I am so thankful that modern technology allows me to vote quickly and easily even when I’m not in the US. This photo was from the 2016 election, but the sentiment hasn’t changed.

Photo credit: Amanda Beane

Monday, 26 October, 2020

Last week I was nervously checking the Washington State website for tracking ballots. Today I was so relieved to see that my vote was counted! I have officially voted for Biden & Harris in the presidential election. Washington is so solidly blue that my vote doesn’t have any effect on the electoral college, but it will count in the popular vote. 

Explaining the electoral college to Peruvians is not easy. Explaining it to some Americans isn’t easy either. I honestly don’t see how it makes sense in the 21st century. Maybe it was needed when it was created but I would love to see every state abolish their electoral college votes and make the popular vote what actually matters. In the past elections when Republicans have won, the popular vote has been like a dissenting opinion.

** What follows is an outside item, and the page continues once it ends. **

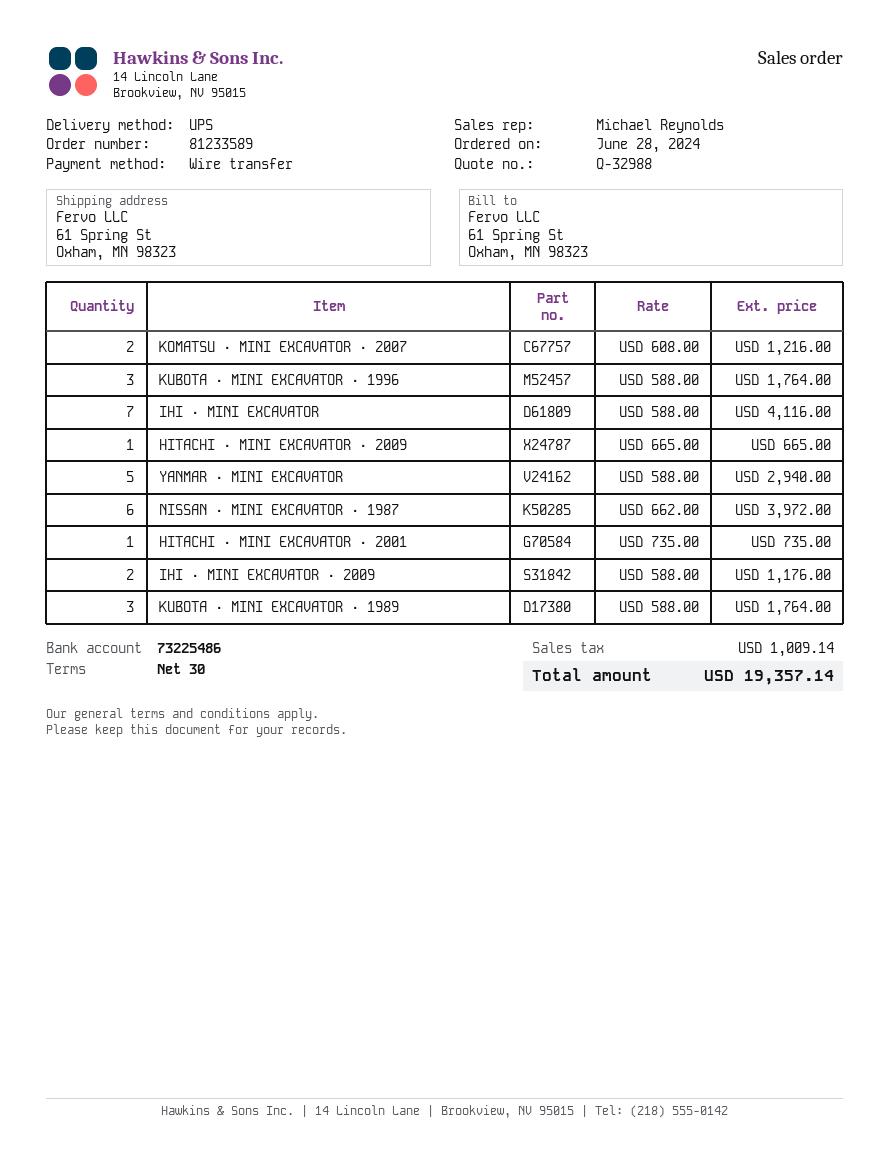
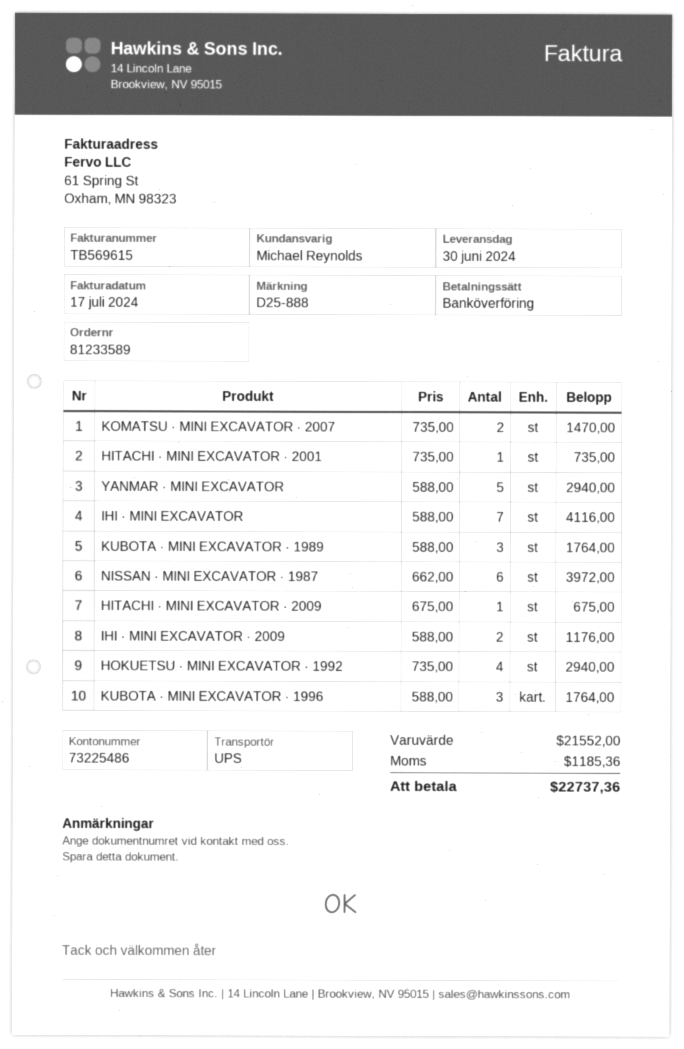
KOMATSU · MINI EXCAVATOR · 2007: 2 x 608.00 = 1216.00 -> 2 x 735.00 = 1470.00
HITACHI · MINI EXCAVATOR · 2009: 1 x 665.00 = 665.00 -> 1 x 675.00 = 675.00
HOKUETSU · MINI EXCAVATOR · 1992: none -> 4 x 735.00 = 2940.00
tax: 1009.14 -> 1185.36
total: 19357.14 -> 22737.36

It doesn’t really change anything: even though Hillary Clinton won by about 3 million votes, she still lost the complicated math of the electoral college. I just hope that this year the popular vote and the electoral college align.

Today was the last repatriation flight from Lima to Miami. According to the US Embassy in Lima, almost 14,000 Americans have been evacuated from Peru since the US Embassy started to organize repatriation flights on March 20th. In the beginning, most of those were tourists who happened to be here when Peru closed the borders without warning. In Europe many countries gave people a few days warning, or gradually worked their way up to closing the borders. In the US, even when borders were “closed” to places like China, there were still exceptions for several groups, like US citizens in China. When Peru closed the borders, it was without warning and completely closed. 

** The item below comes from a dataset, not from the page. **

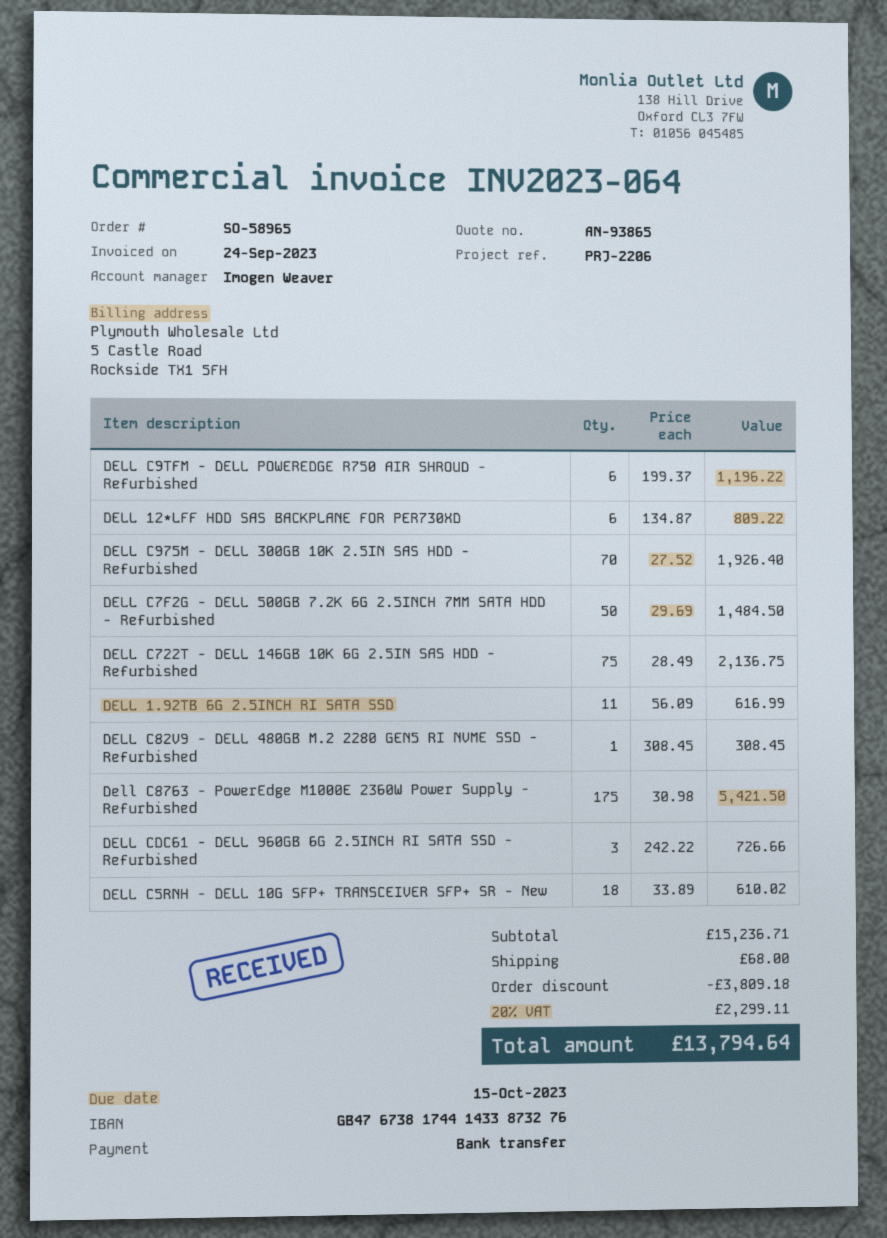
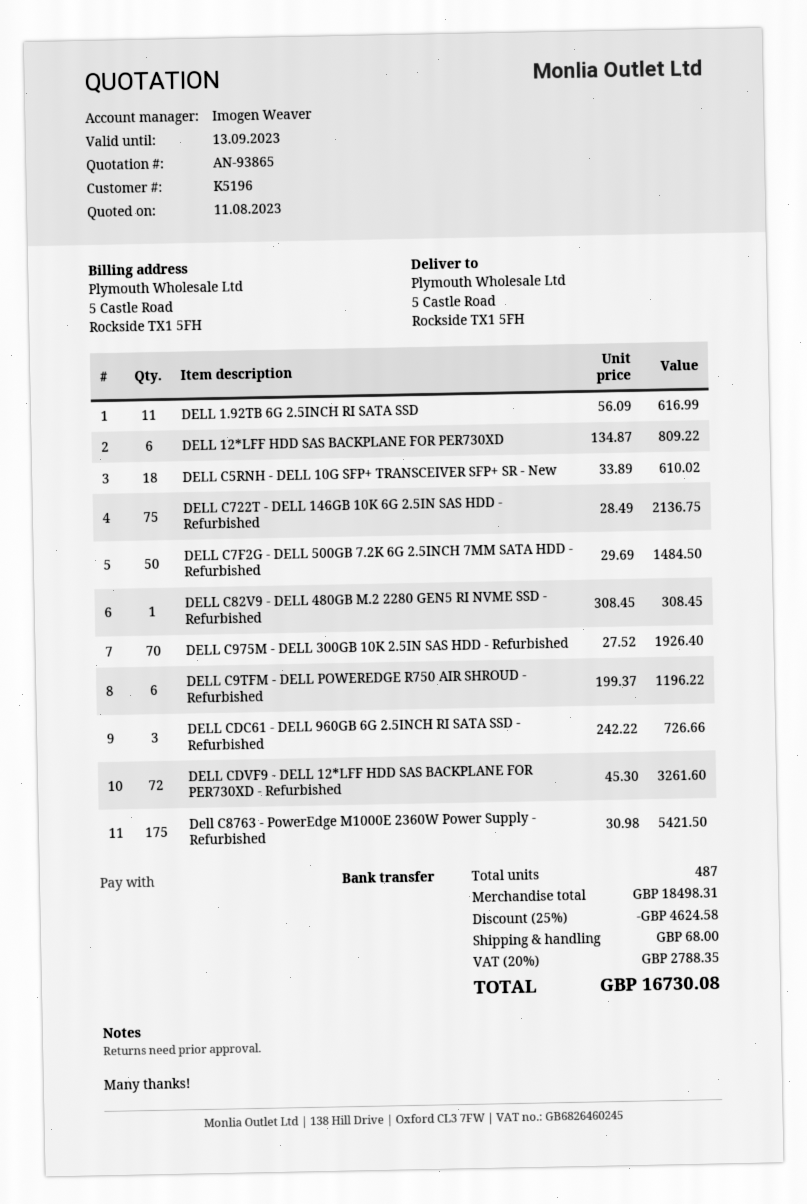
DELL CDVF9 - DELL 12*LFF HDD SAS BACKPLANE FOR PER730XD - Refurbished: none -> 72 x 45.30 = 3261.60
subtotal: 15236.71 -> 18498.31
discount: 3809.18 -> 4624.58
tax: 20% = 2299.11 -> 20% = 2788.35
total: 13794.64 -> 16730.08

In March and even in April, I didn’t consider taking one of these flights. I didn’t feel like I had any reason to go back to the US and my Mom reassured me that I was safer staying put than trying to travel. I still agree with that assessment. Staying home in Cusco, wearing a mask and maintaining social distancing is much safer than traveling through three or more airports, since there are obviously no direct flights from Cusco to either Seattle or Boise.

As things wore on, in May and June, I did consider going back to the US, but not very seriously. At that point there were still only a handful of cases of Covid in Cusco, with no deaths in April or May. I was convinced that Cusco would escape a serious outbreak and that it was one of the safest places in the world. In July, when Peru opened up transportation within the country and allowed more businesses to open, cases skyrocketed. August brought a huge wave of Covid cases in Cusco, which didn’t calm down until mid-September.

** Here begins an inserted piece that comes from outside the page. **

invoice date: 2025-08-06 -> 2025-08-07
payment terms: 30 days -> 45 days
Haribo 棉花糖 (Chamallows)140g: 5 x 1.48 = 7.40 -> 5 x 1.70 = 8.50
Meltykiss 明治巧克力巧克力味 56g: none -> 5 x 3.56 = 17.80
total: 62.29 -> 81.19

Still, when I consider the risks of travel, and the massive outbreaks in the US, I don’t think I would be any better off leaving Cusco now.

Tuesday, 27 October, 2020

There was an interesting article today in CNN comparing the problems of “overtourism” in 2019 and the death of tourism in 2020. Cusco is the first really touristy place I’ve lived, and the first time I tried taking a break from education to see what it’s like to work in tourism. As sad as it has been to see my friends in Cusco become unemployed in March, and watching them burn through their savings as tourism continues to be shut down, for me it’s mostly been interesting. I have savings and have managed to make enough work for myself that I feel underemployed, rather than completely unemployed.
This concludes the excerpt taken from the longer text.